Von Gert Verhellen
In der Sankt-Georg-Gilde Brügge ging es am 30. Mai feierlich zu. Das 1705 entstandene Gemälde von Schützenkönig Lodewijk Mulier (1679-1712) fand endlich seinen angestammten Platz wieder. Nach einer abenteuerlichen Reise war es erst vor Kurzem aus Berlin zurückgekehrt (siehe https://belgieninfo.net/der-koenig-kommt-nach-hause/).
Seither wurde es durch Veronika Olivera Loayza aufwendig restauriert.

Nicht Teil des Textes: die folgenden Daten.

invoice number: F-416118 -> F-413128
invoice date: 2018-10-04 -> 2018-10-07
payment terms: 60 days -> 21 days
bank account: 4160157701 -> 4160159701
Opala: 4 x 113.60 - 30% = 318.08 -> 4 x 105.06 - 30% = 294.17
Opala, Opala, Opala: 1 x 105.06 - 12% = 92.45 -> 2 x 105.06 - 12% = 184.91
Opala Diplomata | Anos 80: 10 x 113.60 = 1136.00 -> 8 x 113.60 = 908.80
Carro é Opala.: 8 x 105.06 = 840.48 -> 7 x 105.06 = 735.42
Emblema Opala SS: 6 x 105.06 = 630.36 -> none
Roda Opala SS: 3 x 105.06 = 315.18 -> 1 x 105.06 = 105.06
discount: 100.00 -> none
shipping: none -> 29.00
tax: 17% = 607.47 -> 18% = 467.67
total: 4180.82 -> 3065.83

Die Präsentation der Ergebnisse archäologischer Grabungen am früheren Standort der Gilde, dem „Oudhof“, war eine gute Gelegenheit, einem interessierten Publikum auch das Porträt von Lodewijk Mulier vorzustellen.
Ein ursprünglicher Treppenturm des ‚Oudhof‘ ist noch erhalten und heute in ein anderes Gebäude integriert. Gefunden wurden auch einige frühere Übungsplätze der Schützengilde, die anlässlich der ersten Stadterweiterung auf aufgeschütteten Grund angelegt wurden.

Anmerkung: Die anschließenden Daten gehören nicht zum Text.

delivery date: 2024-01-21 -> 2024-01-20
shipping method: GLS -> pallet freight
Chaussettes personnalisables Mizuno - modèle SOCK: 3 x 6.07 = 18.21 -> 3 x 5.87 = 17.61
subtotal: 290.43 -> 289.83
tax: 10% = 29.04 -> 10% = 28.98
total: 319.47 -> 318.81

Das Gemälde ist also jetzt endlich zurück an dem Ort, für den es 1705 einmal gedacht war.
Durch die gründliche Reinigung und Restaurierung sind erstaunliche Details zu Tage gekommen. So ist der Name des Schützenkönigs auf dem Pfeil zu sehen, den er in der Hand trägt. Er hat sogar einen zweiten Pfeil dabei, der vorher nicht sichtbar war. Der aufwendig gearbeitete Bogen tritt in allen Details in Erscheinung. Mit der Jagdszene wird auch Muliers Beruf bewusst gemacht: er war Waffenmeister.
In den Wirren der Zeiten und Revolutionen hat es die Gilde vom historischen Standort heute eine neue Bleibe etwas näher am Stadtzentrum gefunden. Die Räumlichkeiten (und den König) können besucht werden, sogar ein Essen in historischem Ambiente ist möglich.